* Work request:
Everything in the records should be repeated exactly.

* Exercise materials:

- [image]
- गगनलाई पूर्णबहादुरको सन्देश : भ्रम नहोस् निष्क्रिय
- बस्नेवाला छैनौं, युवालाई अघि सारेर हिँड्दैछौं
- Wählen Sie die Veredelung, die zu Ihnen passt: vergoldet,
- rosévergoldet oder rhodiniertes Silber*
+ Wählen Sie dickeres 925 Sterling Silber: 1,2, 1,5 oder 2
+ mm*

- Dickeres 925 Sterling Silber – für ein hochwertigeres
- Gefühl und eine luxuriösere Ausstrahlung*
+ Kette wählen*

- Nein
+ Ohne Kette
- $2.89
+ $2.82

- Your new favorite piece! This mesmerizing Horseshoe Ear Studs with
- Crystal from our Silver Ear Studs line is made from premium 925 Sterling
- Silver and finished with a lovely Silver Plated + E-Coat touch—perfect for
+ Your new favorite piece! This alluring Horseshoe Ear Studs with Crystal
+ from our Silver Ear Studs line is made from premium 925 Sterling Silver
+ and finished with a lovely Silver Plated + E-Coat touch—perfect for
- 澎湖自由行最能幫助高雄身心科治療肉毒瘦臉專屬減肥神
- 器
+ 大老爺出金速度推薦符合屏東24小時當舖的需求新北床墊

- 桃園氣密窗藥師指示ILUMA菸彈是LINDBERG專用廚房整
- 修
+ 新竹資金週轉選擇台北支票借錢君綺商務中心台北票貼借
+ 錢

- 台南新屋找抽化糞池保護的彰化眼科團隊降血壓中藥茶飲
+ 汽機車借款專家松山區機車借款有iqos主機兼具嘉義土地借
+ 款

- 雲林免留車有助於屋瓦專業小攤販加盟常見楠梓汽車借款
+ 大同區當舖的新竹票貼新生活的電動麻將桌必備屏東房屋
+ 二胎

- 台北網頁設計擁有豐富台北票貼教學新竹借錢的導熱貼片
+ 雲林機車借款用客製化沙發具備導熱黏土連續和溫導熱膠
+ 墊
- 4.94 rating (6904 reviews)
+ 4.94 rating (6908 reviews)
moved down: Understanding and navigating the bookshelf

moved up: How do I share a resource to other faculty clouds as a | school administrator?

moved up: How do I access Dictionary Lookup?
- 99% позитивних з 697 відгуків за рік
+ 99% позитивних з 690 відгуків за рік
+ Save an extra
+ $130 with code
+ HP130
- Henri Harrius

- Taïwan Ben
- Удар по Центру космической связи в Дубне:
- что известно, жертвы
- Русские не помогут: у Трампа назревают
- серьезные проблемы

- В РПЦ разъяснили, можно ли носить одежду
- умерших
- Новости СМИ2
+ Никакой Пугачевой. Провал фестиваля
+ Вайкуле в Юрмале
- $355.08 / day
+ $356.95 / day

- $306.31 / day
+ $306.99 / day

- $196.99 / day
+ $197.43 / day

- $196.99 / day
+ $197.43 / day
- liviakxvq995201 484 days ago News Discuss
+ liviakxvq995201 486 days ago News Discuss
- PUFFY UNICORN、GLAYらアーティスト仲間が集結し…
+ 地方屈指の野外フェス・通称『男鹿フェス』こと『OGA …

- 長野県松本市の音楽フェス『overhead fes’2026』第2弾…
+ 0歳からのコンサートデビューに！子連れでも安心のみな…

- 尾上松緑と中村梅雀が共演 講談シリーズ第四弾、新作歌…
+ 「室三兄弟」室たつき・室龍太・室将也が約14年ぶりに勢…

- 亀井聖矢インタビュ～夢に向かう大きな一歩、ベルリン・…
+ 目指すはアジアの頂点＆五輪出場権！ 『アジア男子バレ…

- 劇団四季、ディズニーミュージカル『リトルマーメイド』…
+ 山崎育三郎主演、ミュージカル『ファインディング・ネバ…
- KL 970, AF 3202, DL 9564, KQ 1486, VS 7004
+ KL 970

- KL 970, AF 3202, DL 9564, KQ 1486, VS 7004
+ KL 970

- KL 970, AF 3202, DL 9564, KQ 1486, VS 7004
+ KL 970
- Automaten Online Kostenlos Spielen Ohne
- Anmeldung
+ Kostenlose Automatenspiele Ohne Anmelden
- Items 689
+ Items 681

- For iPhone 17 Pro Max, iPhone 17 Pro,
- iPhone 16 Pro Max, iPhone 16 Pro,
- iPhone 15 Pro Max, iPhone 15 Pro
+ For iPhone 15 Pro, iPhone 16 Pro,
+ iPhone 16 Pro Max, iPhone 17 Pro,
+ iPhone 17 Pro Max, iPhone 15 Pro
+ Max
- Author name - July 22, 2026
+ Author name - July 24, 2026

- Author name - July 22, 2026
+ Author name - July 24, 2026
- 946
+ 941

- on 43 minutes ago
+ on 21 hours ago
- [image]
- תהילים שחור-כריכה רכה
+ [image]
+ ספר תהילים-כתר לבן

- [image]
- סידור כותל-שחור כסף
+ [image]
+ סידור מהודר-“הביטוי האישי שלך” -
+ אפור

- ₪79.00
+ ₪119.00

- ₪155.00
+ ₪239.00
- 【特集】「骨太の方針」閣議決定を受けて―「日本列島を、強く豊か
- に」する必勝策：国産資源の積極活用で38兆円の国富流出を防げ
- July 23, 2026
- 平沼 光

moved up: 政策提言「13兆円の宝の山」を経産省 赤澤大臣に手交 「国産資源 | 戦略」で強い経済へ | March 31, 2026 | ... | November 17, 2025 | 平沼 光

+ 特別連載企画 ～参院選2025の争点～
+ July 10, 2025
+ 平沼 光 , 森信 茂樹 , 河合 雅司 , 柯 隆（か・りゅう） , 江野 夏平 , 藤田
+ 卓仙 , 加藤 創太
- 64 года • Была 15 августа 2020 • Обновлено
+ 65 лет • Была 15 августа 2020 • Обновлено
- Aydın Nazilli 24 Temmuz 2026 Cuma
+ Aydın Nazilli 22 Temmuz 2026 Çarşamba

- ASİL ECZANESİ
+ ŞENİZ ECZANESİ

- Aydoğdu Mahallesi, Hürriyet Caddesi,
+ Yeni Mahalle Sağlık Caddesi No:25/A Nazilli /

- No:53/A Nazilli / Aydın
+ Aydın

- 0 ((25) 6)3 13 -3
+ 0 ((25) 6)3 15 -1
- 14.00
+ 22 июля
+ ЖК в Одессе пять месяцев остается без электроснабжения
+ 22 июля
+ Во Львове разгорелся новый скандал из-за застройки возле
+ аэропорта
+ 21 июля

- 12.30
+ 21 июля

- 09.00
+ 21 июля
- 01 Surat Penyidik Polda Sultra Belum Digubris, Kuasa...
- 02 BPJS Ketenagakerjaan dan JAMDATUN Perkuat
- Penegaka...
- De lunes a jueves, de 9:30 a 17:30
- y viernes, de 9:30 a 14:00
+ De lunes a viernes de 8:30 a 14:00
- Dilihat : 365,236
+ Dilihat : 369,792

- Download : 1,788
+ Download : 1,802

* Exercise result:
- [image]
- गगनलाई पूर्णबहादुरको सन्देश : भ्रम नहोस् निष्क्रिय
- बस्नेवाला छैनौं, युवालाई अघि सारेर हिँड्दैछौं
- Wählen Sie die Veredelung, die zu Ihnen passt: vergoldet,
- rosévergoldet oder rhodiniertes Silber*
+ Wählen Sie dickeres 925 Sterling Silber: 1,2, 1,5 oder 2
+ mm*

- Dickeres 925 Sterling Silber – für ein hochwertigeres
- Gefühl und eine luxuriösere Ausstrahlung*
+ Kette wählen*

- Nein
+ Ohne Kette
- $2.89
+ $2.82

- Your new favorite piece! This mesmerizing Horseshoe Ear Studs with
- Crystal from our Silver Ear Studs line is made from premium 925 Sterling
- Silver and finished with a lovely Silver Plated + E-Coat touch—perfect for
+ Your new favorite piece! This alluring Horseshoe Ear Studs with Crystal
+ from our Silver Ear Studs line is made from premium 925 Sterling Silver
+ and finished with a lovely Silver Plated + E-Coat touch—perfect for
- 澎湖自由行最能幫助高雄身心科治療肉毒瘦臉專屬減肥神
- 器
+ 大老爺出金速度推薦符合屏東24小時當舖的需求新北床墊

- 桃園氣密窗藥師指示ILUMA菸彈是LINDBERG專用廚房整
- 修
+ 新竹資金週轉選擇台北支票借錢君綺商務中心台北票貼借
+ 錢

- 台南新屋找抽化糞池保護的彰化眼科團隊降血壓中藥茶飲
+ 汽機車借款專家松山區機車借款有iqos主機兼具嘉義土地借
+ 款

- 雲林免留車有助於屋瓦專業小攤販加盟常見楠梓汽車借款
+ 大同區當舖的新竹票貼新生活的電動麻將桌必備屏東房屋
+ 二胎

- 台北網頁設計擁有豐富台北票貼教學新竹借錢的導熱貼片
+ 雲林機車借款用客製化沙發具備導熱黏土連續和溫導熱膠
+ 墊
- 4.94 rating (6904 reviews)
+ 4.94 rating (6908 reviews)
moved down: Understanding and navigating the bookshelf

moved up: How do I share a resource to other faculty clouds as a | school administrator?

moved up: How do I access Dictionary Lookup?
- 99% позитивних з 697 відгуків за рік
+ 99% позитивних з 690 відгуків за рік
+ Save an extra
+ $130 with code
+ HP130
- Henri Harrius

- Taïwan Ben
- Удар по Центру космической связи в Дубне:
- что известно, жертвы
- Русские не помогут: у Трампа назревают
- серьезные проблемы

- В РПЦ разъяснили, можно ли носить одежду
- умерших
- Новости СМИ2
+ Никакой Пугачевой. Провал фестиваля
+ Вайкуле в Юрмале
- $355.08 / day
+ $356.95 / day

- $306.31 / day
+ $306.99 / day

- $196.99 / day
+ $197.43 / day

- $196.99 / day
+ $197.43 / day
- liviakxvq995201 484 days ago News Discuss
+ liviakxvq995201 486 days ago News Discuss
- PUFFY UNICORN、GLAYらアーティスト仲間が集結し…
+ 地方屈指の野外フェス・通称『男鹿フェス』こと『OGA …

- 長野県松本市の音楽フェス『overhead fes’2026』第2弾…
+ 0歳からのコンサートデビューに！子連れでも安心のみな…

- 尾上松緑と中村梅雀が共演 講談シリーズ第四弾、新作歌…
+ 「室三兄弟」室たつき・室龍太・室将也が約14年ぶりに勢…

- 亀井聖矢インタビュ～夢に向かう大きな一歩、ベルリン・…
+ 目指すはアジアの頂点＆五輪出場権！ 『アジア男子バレ…

- 劇団四季、ディズニーミュージカル『リトルマーメイド』…
+ 山崎育三郎主演、ミュージカル『ファインディング・ネバ…
- KL 970, AF 3202, DL 9564, KQ 1486, VS 7004
+ KL 970

- KL 970, AF 3202, DL 9564, KQ 1486, VS 7004
+ KL 970

- KL 970, AF 3202, DL 9564, KQ 1486, VS 7004
+ KL 970
- Automaten Online Kostenlos Spielen Ohne
- Anmeldung
+ Kostenlose Automatenspiele Ohne Anmelden
- Items 689
+ Items 681

- For iPhone 17 Pro Max, iPhone 17 Pro,
- iPhone 16 Pro Max, iPhone 16 Pro,
- iPhone 15 Pro Max, iPhone 15 Pro
+ For iPhone 15 Pro, iPhone 16 Pro,
+ iPhone 16 Pro Max, iPhone 17 Pro,
+ iPhone 17 Pro Max, iPhone 15 Pro
+ Max
- Author name - July 22, 2026
+ Author name - July 24, 2026

- Author name - July 22, 2026
+ Author name - July 24, 2026
- 946
+ 941

- on 43 minutes ago
+ on 21 hours ago
- [image]
- תהילים שחור-כריכה רכה
+ [image]
+ ספר תהילים-כתר לבן

- [image]
- סידור כותל-שחור כסף
+ [image]
+ סידור מהודר-“הביטוי האישי שלך” -
+ אפור

- ₪79.00
+ ₪119.00

- ₪155.00
+ ₪239.00
- 【特集】「骨太の方針」閣議決定を受けて―「日本列島を、強く豊か
- に」する必勝策：国産資源の積極活用で38兆円の国富流出を防げ
- July 23, 2026
- 平沼 光

moved up: 政策提言「13兆円の宝の山」を経産省 赤澤大臣に手交 「国産資源 | 戦略」で強い経済へ | March 31, 2026 | ... | November 17, 2025 | 平沼 光

+ 特別連載企画 ～参院選2025の争点～
+ July 10, 2025
+ 平沼 光 , 森信 茂樹 , 河合 雅司 , 柯 隆（か・りゅう） , 江野 夏平 , 藤田
+ 卓仙 , 加藤 創太
- 64 года • Была 15 августа 2020 • Обновлено
+ 65 лет • Была 15 августа 2020 • Обновлено
- Aydın Nazilli 24 Temmuz 2026 Cuma
+ Aydın Nazilli 22 Temmuz 2026 Çarşamba

- ASİL ECZANESİ
+ ŞENİZ ECZANESİ

- Aydoğdu Mahallesi, Hürriyet Caddesi,
+ Yeni Mahalle Sağlık Caddesi No:25/A Nazilli /

- No:53/A Nazilli / Aydın
+ Aydın

- 0 ((25) 6)3 13 -3
+ 0 ((25) 6)3 15 -1
- 14.00
+ 22 июля
+ ЖК в Одессе пять месяцев остается без электроснабжения
+ 22 июля
+ Во Львове разгорелся новый скандал из-за застройки возле
+ аэропорта
+ 21 июля

- 12.30
+ 21 июля

- 09.00
+ 21 июля
- 01 Surat Penyidik Polda Sultra Belum Digubris, Kuasa...
- 02 BPJS Ketenagakerjaan dan JAMDATUN Perkuat
- Penegaka...
- De lunes a jueves, de 9:30 a 17:30
- y viernes, de 9:30 a 14:00
+ De lunes a viernes de 8:30 a 14:00
- Dilihat : 365,236
+ Dilihat : 369,792

- Download : 1,788
+ Download : 1,802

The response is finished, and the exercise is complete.